Dobby153

**Nome do Software Vulnerável e Versões Afetadas** exiftool-vendored versões anteriores a 35.19.0 **Descrição** Determinadas strings fornecidas pelo chamador são interpoladas em argumentos do ExifTool sem a rejeição de delimitadores de linha. Uma nova linha ou retorno de carro dentro dessas strings pode dividir um único argumento pretendido em múltiplos argumentos, levando à injeção de argumentos. Isso ocorre porque o software inicia o ExifTool em um modo onde os argumentos são lidos do stdin, um por linha. Esse problema permite que um invasor force o ExifTool a ler arquivos acessíveis ao processo ou gravar a saída em caminhos do sistema de arquivos escolhidos pelo invasor.
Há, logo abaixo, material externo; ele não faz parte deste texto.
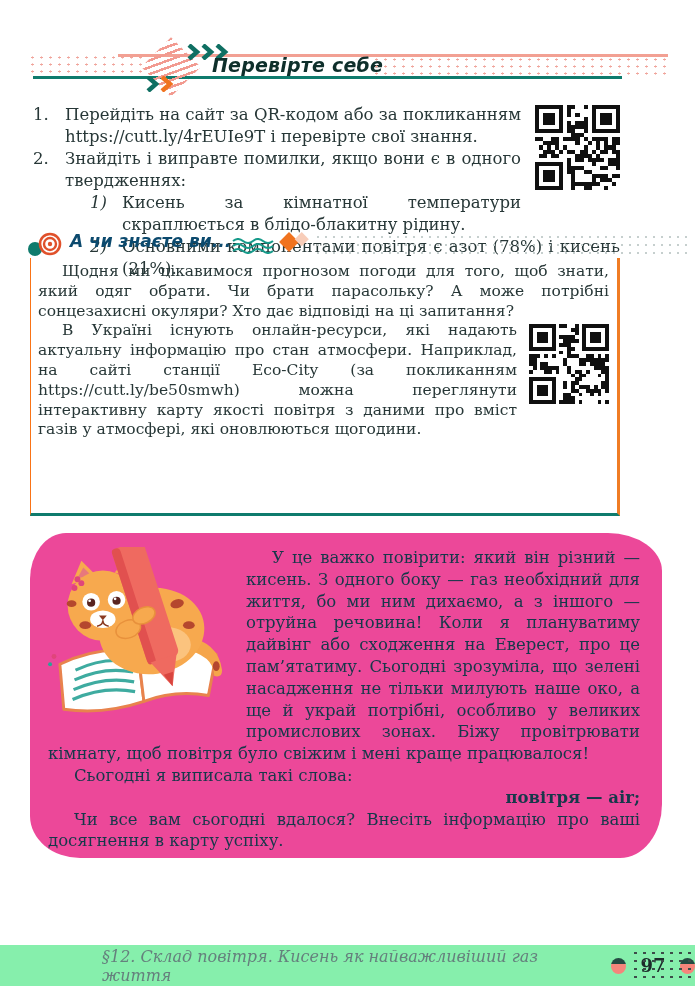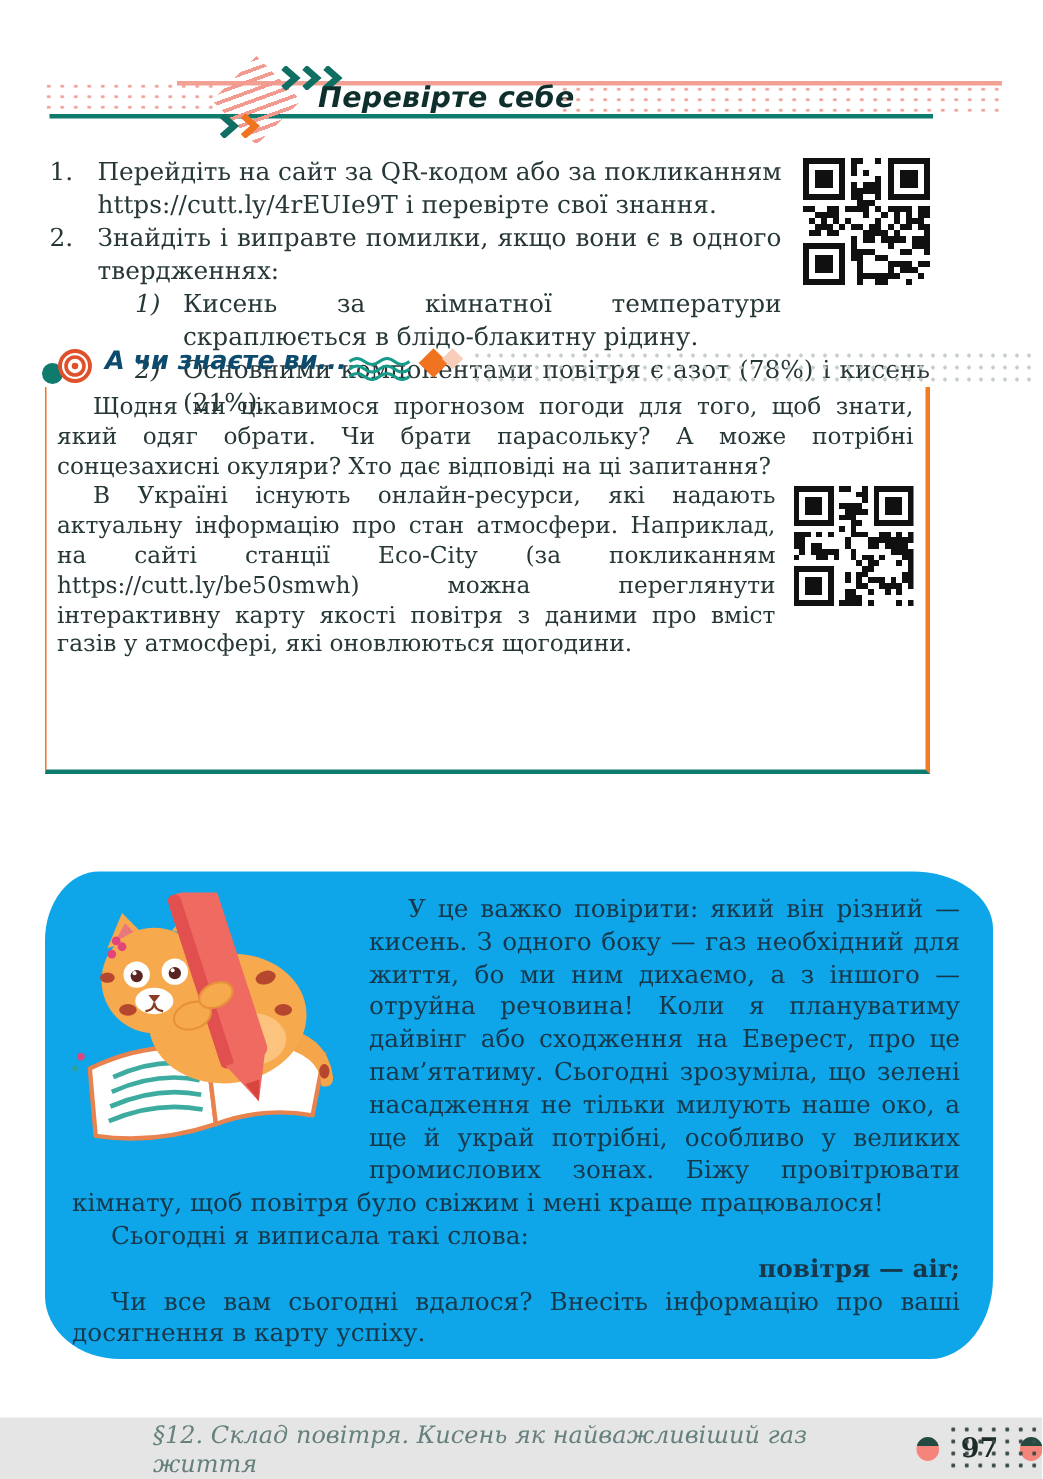--- a/index.html
+++ b/index.html
@@ -57,10 +57,10 @@
   .qr2{float:right;width:80px;height:80px;margin:3px 0 2px 12px;}
 
   
-  .diary{position:absolute;top:533px;left:30px;width:632px;height:325px;background:#0ea5e9;
+  .diary{position:absolute;top:533px;left:30px;width:632px;height:325px;background:#ec4899;
       border-radius:36px 54px 42px 50px / 46px 38px 54px 42px;
       padding:14px 22px 0 18px;box-sizing:border-box;color:#16384a;
-      font-size:16.5px;line-height:21.8px;text-align:justify;overflow:hidden;margin-top:48px;}
+      font-size:16.5px;line-height:21.8px;text-align:justify;overflow:hidden;}
   .diary p{margin:0;text-indent:26px;}
   .cat-wrap{float:left;width:196px;height:172px;margin:0 8px 4px -6px;}
   .cat-wrap svg{display:block;width:100%;height:100%;}

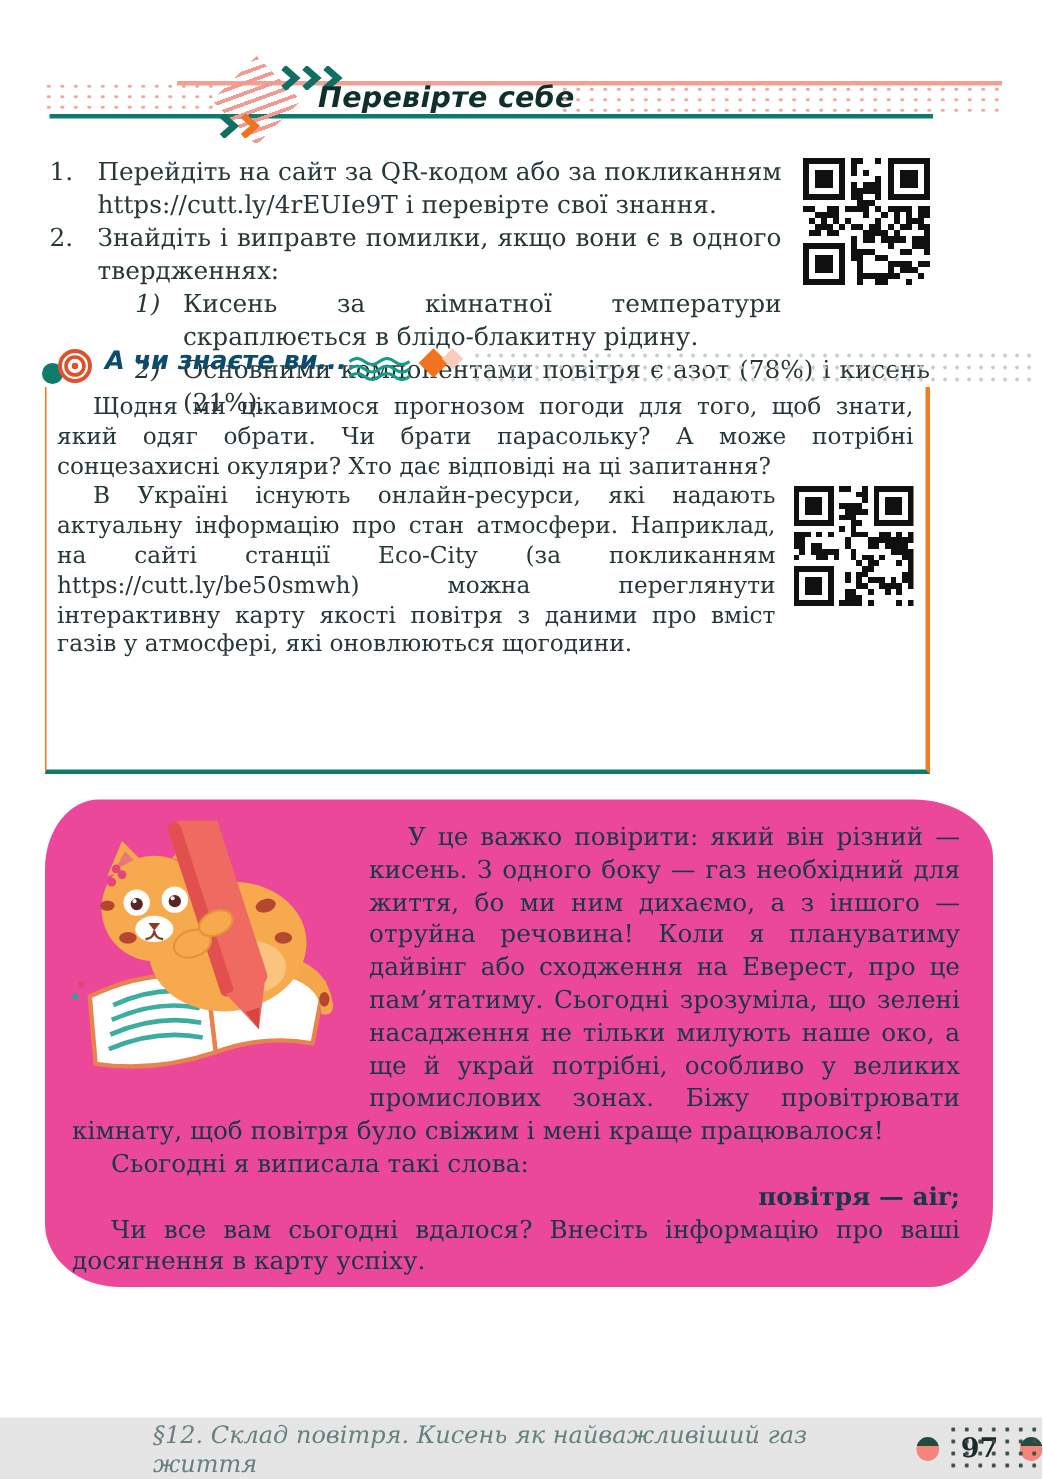--- a/index.html
+++ b/index.html
@@ -67,7 +67,7 @@
   .word-line{text-align:right;font-weight:bold;text-indent:0 !important;}
 
   
-  .footer{position:absolute;left:0;top:945px;width:695px;height:41px;background:#e5e5e5;
+  .footer{position:absolute;left:0;top:945px;width:695px;height:41px;background:#86efac;
       display:flex;align-items:center;}
   .chapter{margin-left:102px;font-style:italic;font-size:16px;color:#65807d;}
   .page-dot{width:16px;height:16px;border-radius:50%;margin-left:16px;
O problema afeta especificamente argumentos de nome de tag (chaves de tag), argumentos de nome de arquivo ou caminho e a opção `imageHashType`. As funções afetadas incluem `ExifTool#write()`, `ExifTool#read()`, `ExifTool#readRaw()`, `ExifTool#deleteAllTags()`, `ExifTool#rewriteAllTags()`, `ExifTool#extractBinaryTag()`, `ExifTool#extractBinaryTagToBuffer()`, `ExifTool#extractJpgFromRaw()`, `ExifTool#extractPreview()` e `ExifTool#extractThumbnail()`. **Recomendações** Atualize para a versão 35.19.0 ou posterior. Como solução temporária, rejeite strings não confiáveis que contenham caracteres de controle antes de passá-las para as APIs afetadas, especificamente para nomes de tags, entradas de `retain` ou `numericTags`, nomes de tags de extração binária, nomes de arquivos e a opção `imageHashType`.